[Your goal]
Where in the data below does the word "Sale" appear? Copy each line that holds it.

[Structured diff data]
- - -
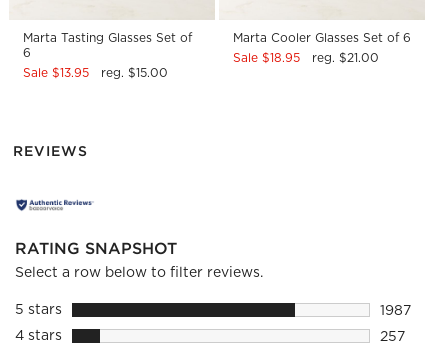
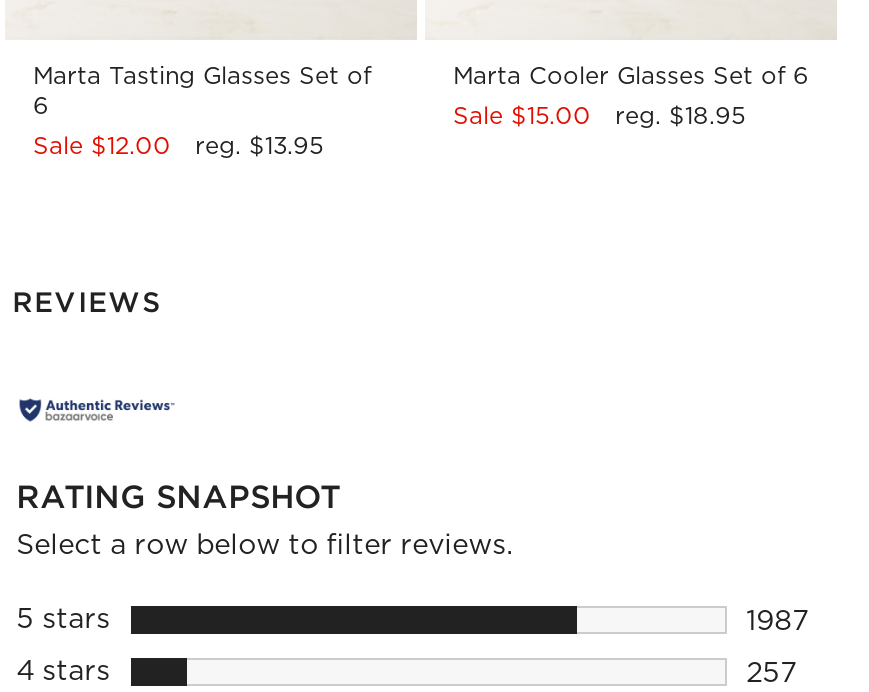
- Sale $18.95 reg. $21.00
+ Sale $15.00 reg. $18.95

- Sale $13.95 reg. $15.00
+ Sale $12.00 reg. $13.95
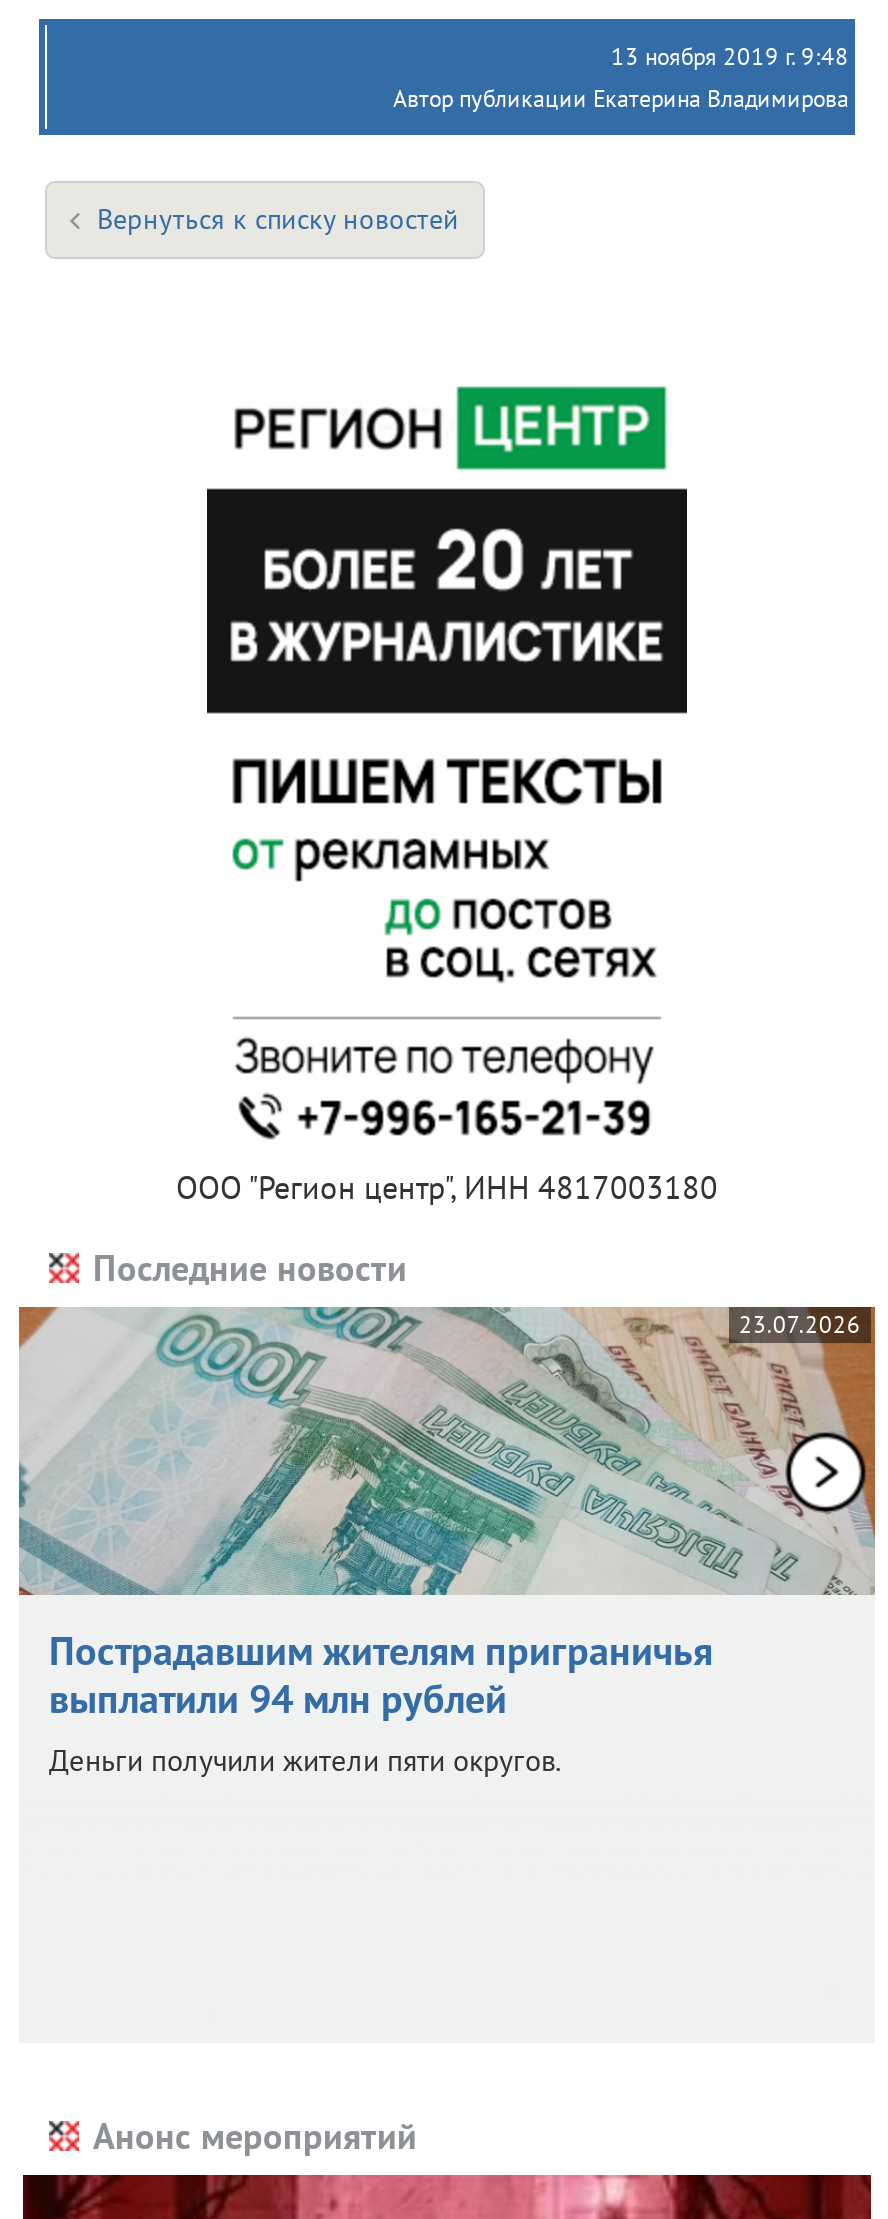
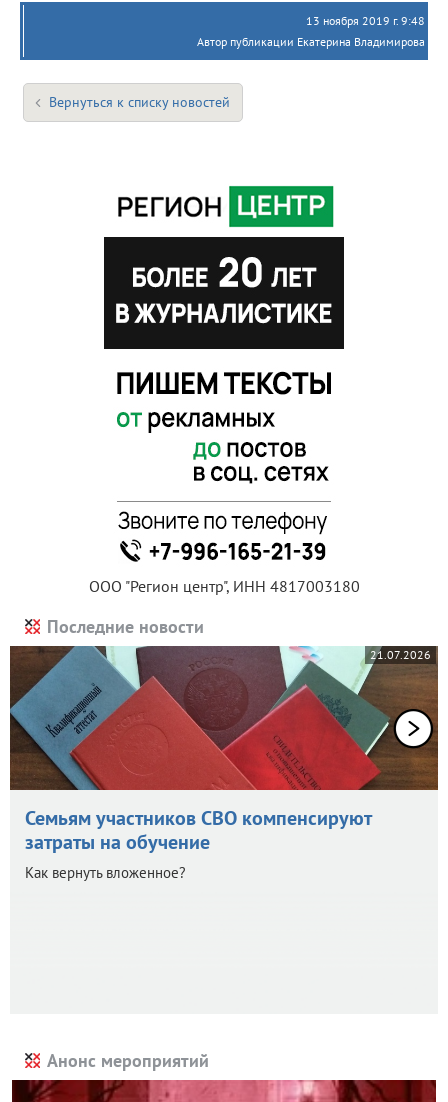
- [image]
- 23.07.2026
+ [image]
+ 21.07.2026

- Пострадавшим жителям приграничья
- выплатили 94 млн рублей
- Деньги получили жители пяти округов.
+ Семьям участников СВО компенсируют
+ затраты на обучение
+ Как вернуть вложенное?
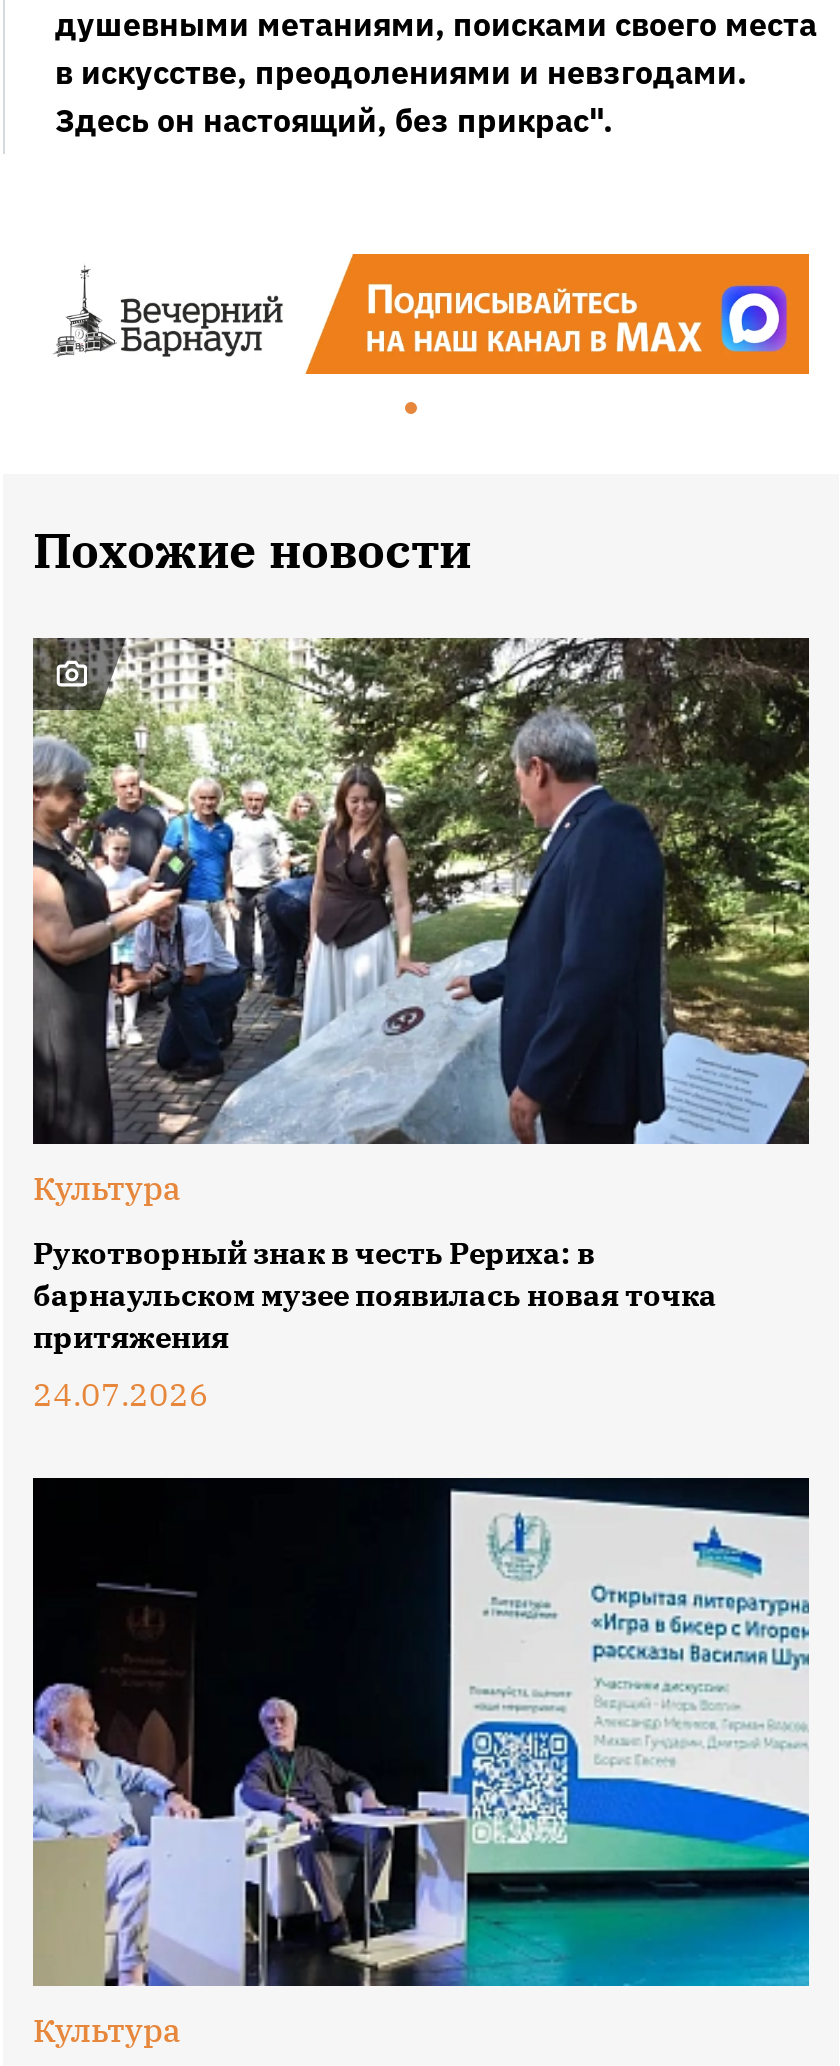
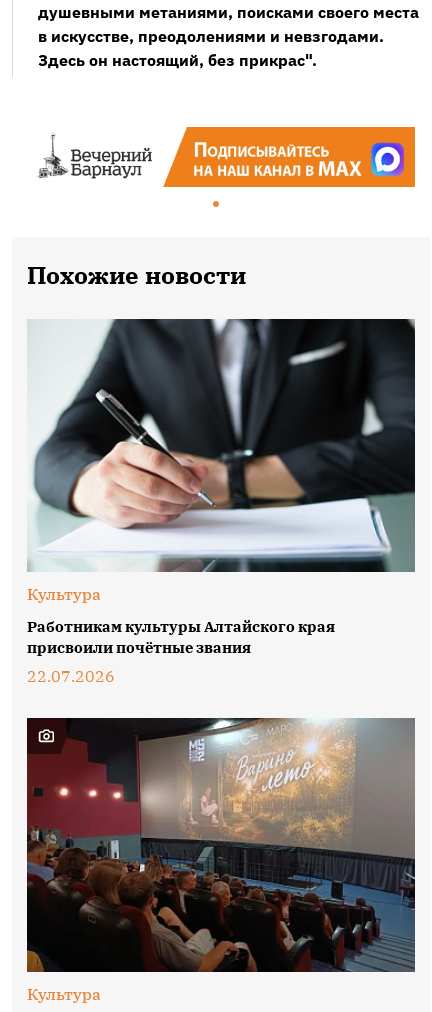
- [image]
+ [image]

- Рукотворный знак в честь Рериха: в
- барнаульском музее появилась новая точка
- притяжения
- 24.07.2026
+ Работникам культуры Алтайского края
+ присвоили почётные звания
+ 22.07.2026

- [image]
+ [image]
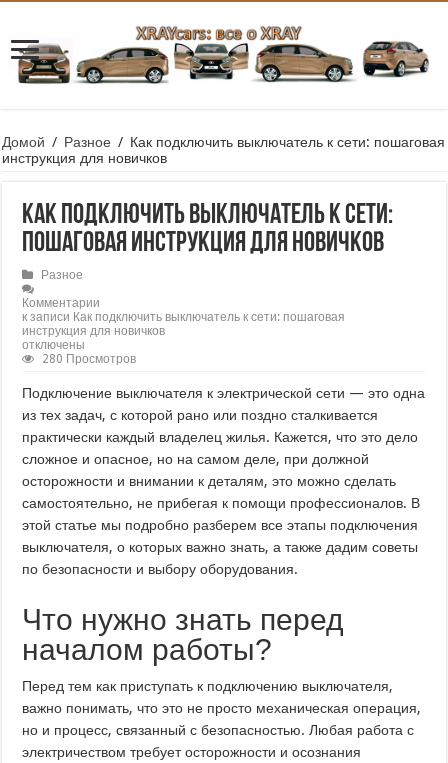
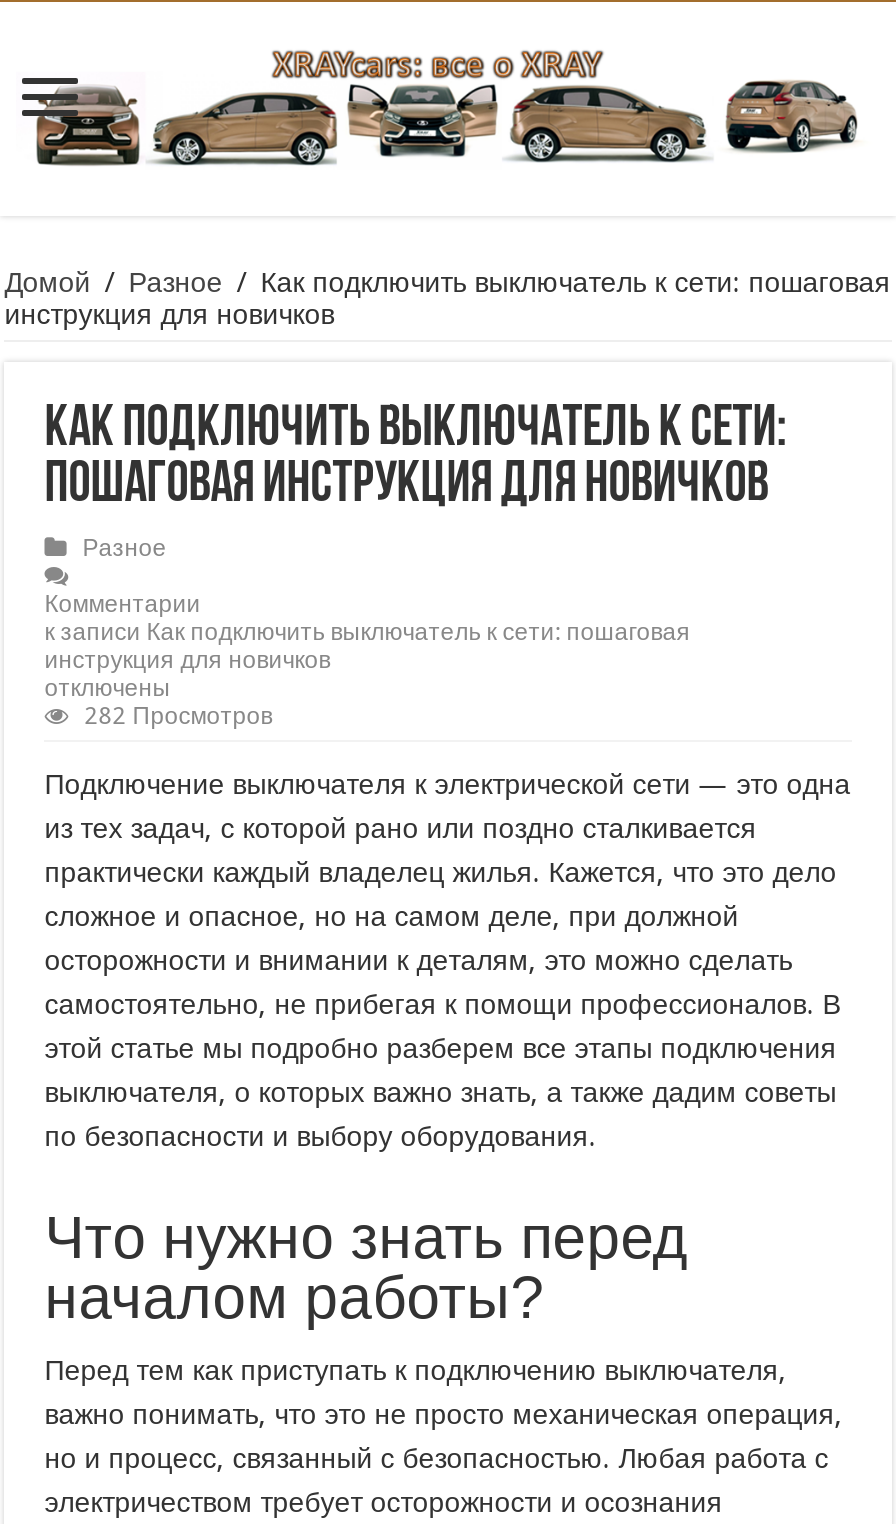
- 280 Просмотров
+ 282 Просмотров
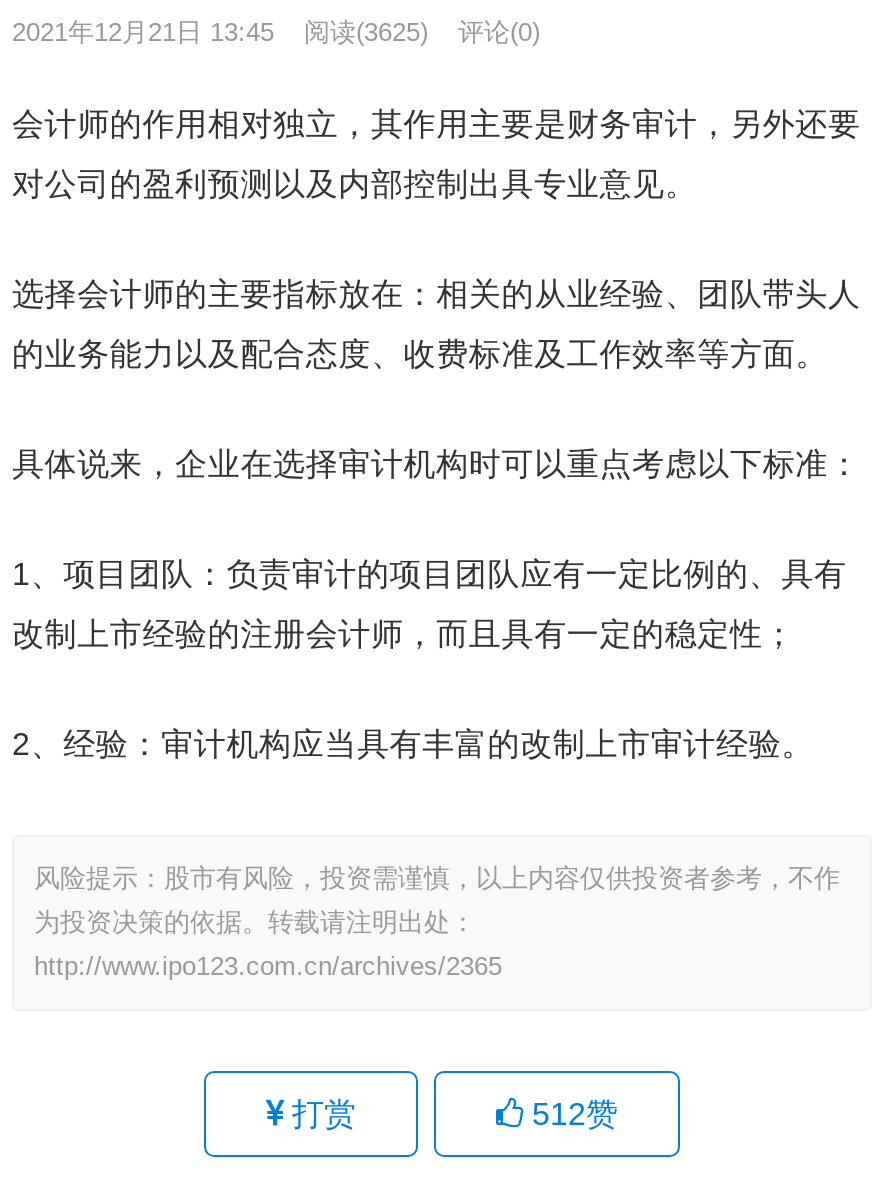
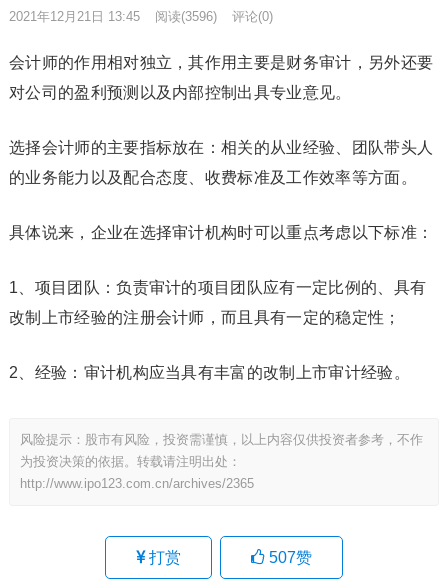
- 2021年12月21日 13:45 阅读(3625) 评论(0)
+ 2021年12月21日 13:45 阅读(3596) 评论(0)

- 512赞
+ 507赞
- - -
[Written response]
- Sale $18.95 reg. $21.00
+ Sale $15.00 reg. $18.95
- Sale $13.95 reg. $15.00
+ Sale $12.00 reg. $13.95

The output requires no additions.